Said Mr. Gergiev of Mr. Diamond and his principal architect, Gary McCluskie, in a media release yesterday: "Clearly the architect knew what was needed and delivered on all those large challenges ...We are delighted to be working with [them] in creating what I am confident will be Europe's greatest new opera house."

The Mariinsky commission derives directly from Toronto's Four Seasons Centre for the Performing Arts which Diamond + Schmitt designed, on a $186-million budget, as the home of the Canadian Opera Company and the National Ballet of Canada. The Mariinsky's Mr. Gergiev was taken on a tour of the centre by the then-COC artistic director Richard Bradshaw in February, 2007, while visiting as guest conductor for the Toronto Symphony Orchestra.

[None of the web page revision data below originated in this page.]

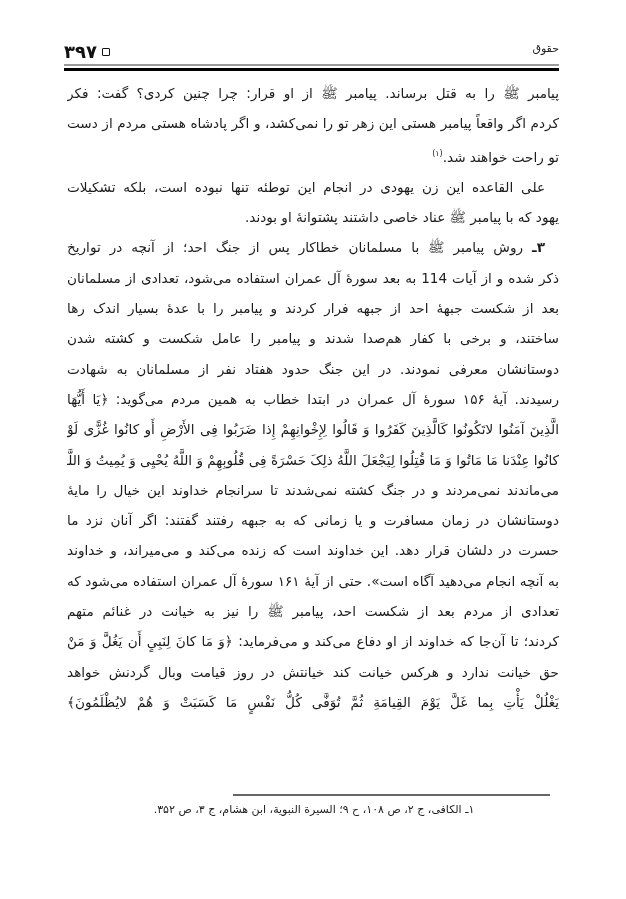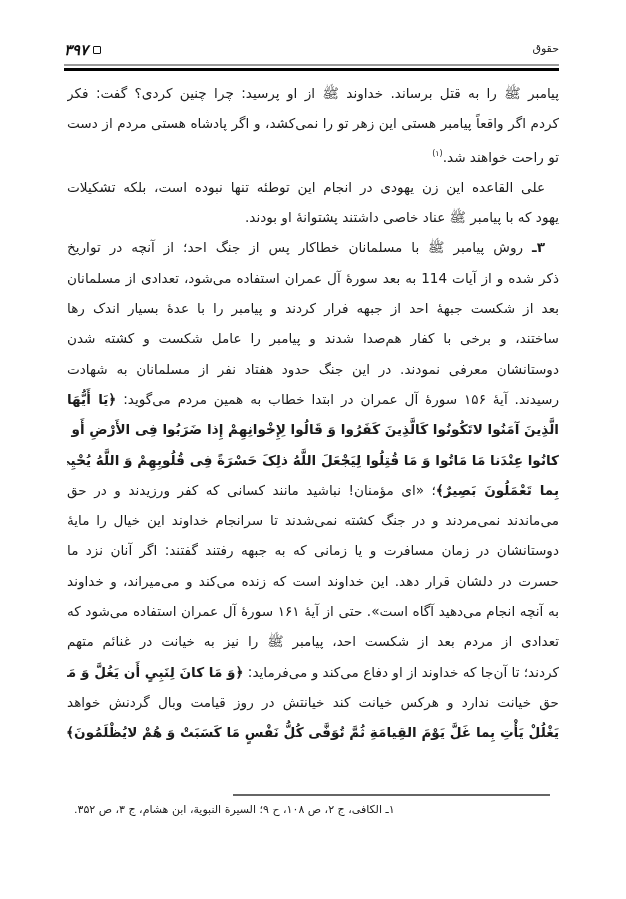--- a/index.html
+++ b/index.html
@@ -37,14 +37,13 @@
     .header-pagenum {
       position: absolute;
       left: 0; top: 1px;
-      font-size: 15px;
+      font-size: 18px;
       font-weight: bold;
       color: #111;
       direction: ltr;
       display: flex;
       align-items: center;
       gap: 5px;
-      font-style: italic;
     }
     .box-icon {
       display: inline-block;

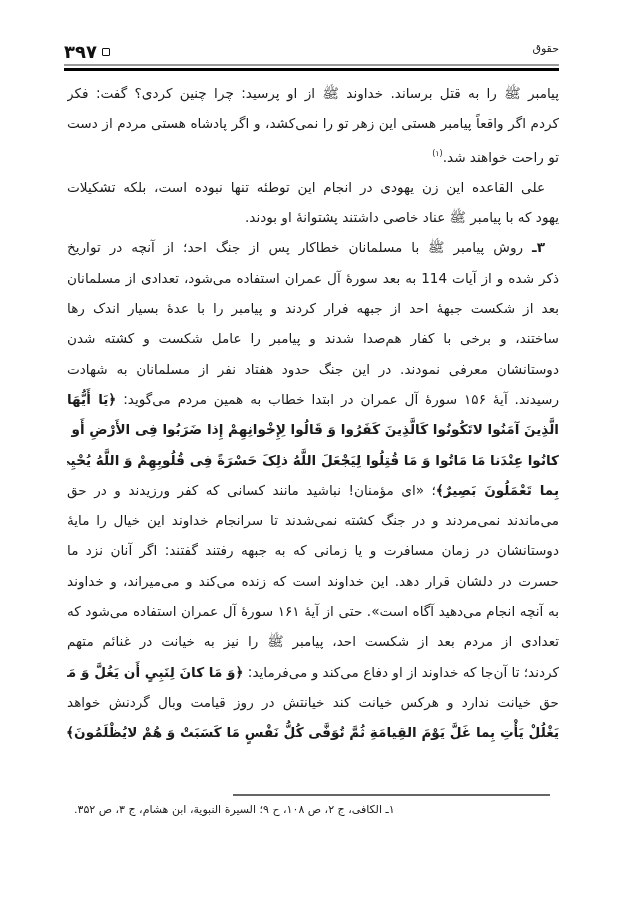--- a/index.html
+++ b/index.html
@@ -127,7 +127,7 @@
   <div class="body-text">
 
     <div class="para">
-      <span class="line">پیامبر ﷺ را به قتل برساند. خداوند ﷺ از او پرسید: چرا چنین کردی؟ گفت: فکر</span>
+      <span class="line">پیامبر ﷺ را به قتل برساند. پیامبر ﷺ از او قرار: چرا چنین کردی؟ گفت: فکر</span>
       <span class="line">کردم اگر واقعاً پیامبر هستی این زهر تو را نمی‌کشد، و اگر پادشاه هستی مردم از دست</span>
       <span class="line last"><span>تو راحت خواهند شد.</span><sup class="fn-ref">(۱)</sup></span>
     </div>

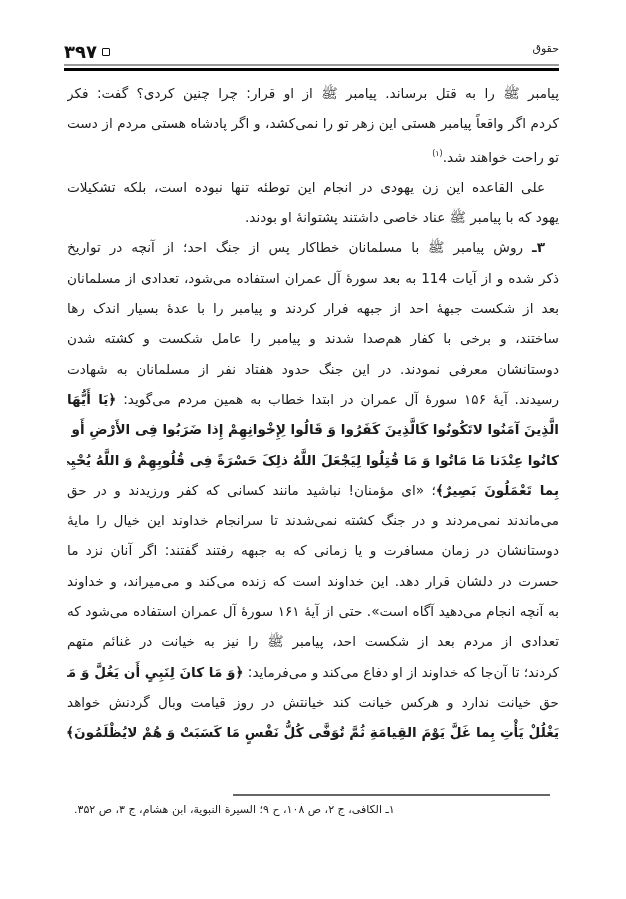--- a/index.html
+++ b/index.html
@@ -86,7 +86,7 @@
       overflow: hidden;
     }
     .line.last { text-align-last: right; }
-    .verse { font-weight: bold; }
+    .verse { font-weight: normal; }
     .num-bold { font-weight: bold; }
     sup.fn-ref {
       font-size: 8px;

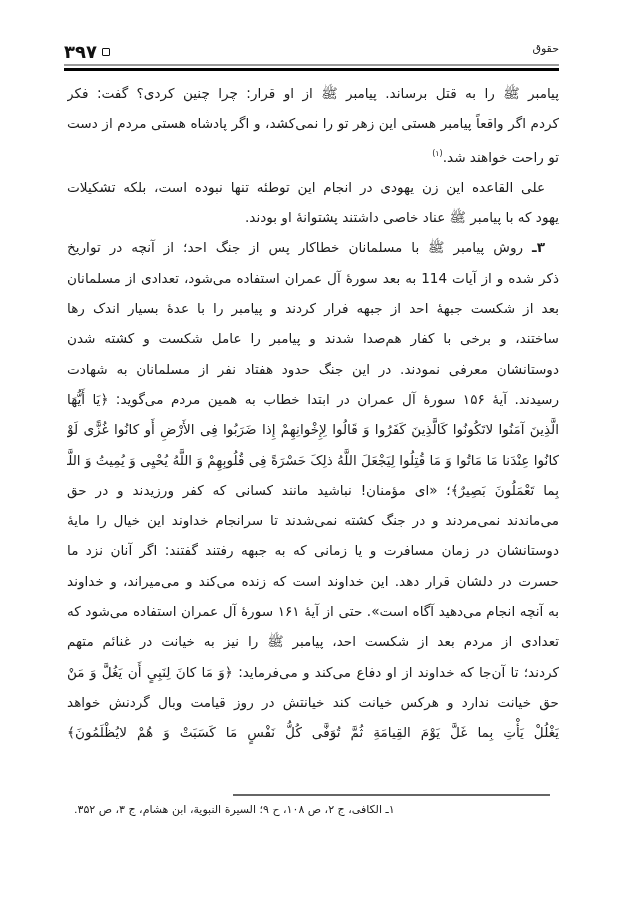--- a/index.html
+++ b/index.html
@@ -146,7 +146,6 @@
       <span class="line"><span>رسیدند. آیهٔ ۱۵۶ سورهٔ آل عمران در ابتدا خطاب به همین مردم می‌گوید:</span> <span class="verse">﴿یَا أَیُّهَا</span></span>
       <span class="line verse">الَّذِینَ آمَنُوا لاتَکُونُوا کَالَّذِینَ کَفَرُوا وَ قَالُوا لِإِخْوانِهِمْ إِذا ضَرَبُوا فِی الأَرْضِ أَو کانُوا غُزًّی لَوْ</span>
       <span class="line verse">کانُوا عِنْدَنا مَا مَاتُوا وَ مَا قُتِلُوا لِیَجْعَلَ اللَّهُ ذلِکَ حَسْرَةً فِی قُلُوبِهِمْ وَ اللَّهُ یُحْیِی وَ یُمِیتُ وَ اللَّهُ</span>
-      <span class="line"><span class="verse">بِما تَعْمَلُونَ بَصِیرٌ﴾</span><span>؛ «ای مؤمنان! نباشید مانند کسانی که کفر ورزیدند و در حق</span></span>
       <span class="line">می‌ماندند نمی‌مردند و در جنگ کشته نمی‌شدند تا سرانجام خداوند این خیال را مایهٔ</span>
       <span class="line">دوستانشان در زمان مسافرت و یا زمانی که به جبهه رفتند گفتند: اگر آنان نزد ما</span>
       <span class="line">حسرت در دلشان قرار دهد. این خداوند است که زنده می‌کند و می‌میراند، و خداوند</span>

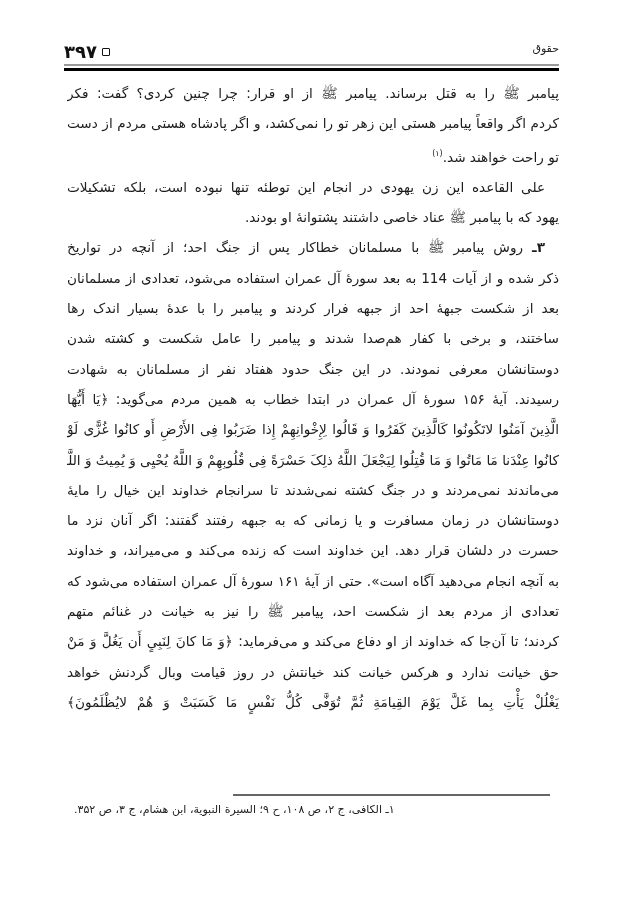--- a/index.html
+++ b/index.html
@@ -104,7 +104,7 @@
       right: 72px; top: 803px;
       width: 480px;
       direction: rtl;
-      text-align: left;
+      text-align: center;
       font-size: 11px;
       color: #222;
     }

In an interview from London last evening, Mr. Gergiev, 56, said seeing the Toronto opera house two years ago and hearing the story of the decades it took to get it built "altogether made a very strong emotional picture, a story I admired and respected."

Mr. Gergiev also was impressed by the building's universally admired acoustics and, more importantly perhaps, "its practicality - it was smart, effective, very beautiful and finally, not the most expensive."

However, Mr. Gergiev already had an architect for his new Mariinsky: France's Dominique Perrault, who had won a high-profile juried competition in 2003 with a design one critic likened to a "glass-and-golf snowflake." Tellingly, Mr. Gergiev didn't like it - yesterday he described it as "very flamboyant, very fractured and not easy to build" - and neither did many residents of St. Petersburg, who nicknamed it "the golden potato."

Finally, after seeing projected costs swell to $244-million (U.S.) from $100-million, the Russian government announced last November it was killing the Perrault plan. In the meantime, Mr. Gergiev was pushing hard to give the commission to the Toronto architect and his associates while the country's culture minister wanted Moscow architect Alexei Denisov at the helm.

However, Russian Prime Minister Vladimir Putin overruled both Mr. Gergiev and the culture minister, announcing in early June that there would be a new, albeit speedy competition. A long list of 15 was created first, then a shortlist of five. "We wanted to give the impression that although we were in a tense situation and we didn't want to delay forever ... no one felt like it was the best way to simply sit down quietly and say, 'You are a great architect; just come and do it,'" Mr. Gergiev explained.

Mr. Diamond, who was born in South Africa but has made Canada his home since the mid-1960s, calls his plan "a contemporary version of the St. Petersburg cityscape."

As the world's great cities go, St. Petersburg is one of the newest, erected on marshlands near the Gulf of Finland in the early 18th century at the behest of Peter the Great. Mr. Diamond's modernist structure in effect mimics the famous consistency of St. Petersburg's typology and topography, using "a masonry base with vertically proportioned apertures and an elaborate metal roof." As with Toronto's Four Seasons, there's lots of glass, "affording a spectacular panorama of the St. Petersburg's cityscape."

"Choosing a North American architect is, of course, good news for relationships" between the West and the former Soviet Union, Mr. Gergiev said. "I hope it will be taken very positively in Canada, in U.S. and certainly in my country. People expect this co-operation to be a very lucky one and I really want us to do our best in terms of aesthetics and acoustics, just as you did in Toronto a few years ago. In a way, I hope this will be like a twin-cities behaviour, sharing cultural capital."

The Russian project is the second big plum to come to Diamond + Schmitt as a result of the Four Seasons Centre. In March this year, the firm, along with Montreal's SNC-Lavalin, won an international design competition for a new, 1,900-seat concert hall in Montreal budgeted at $270-million. As with the Mariinsky, the Montreal venue is scheduled to open in 2011.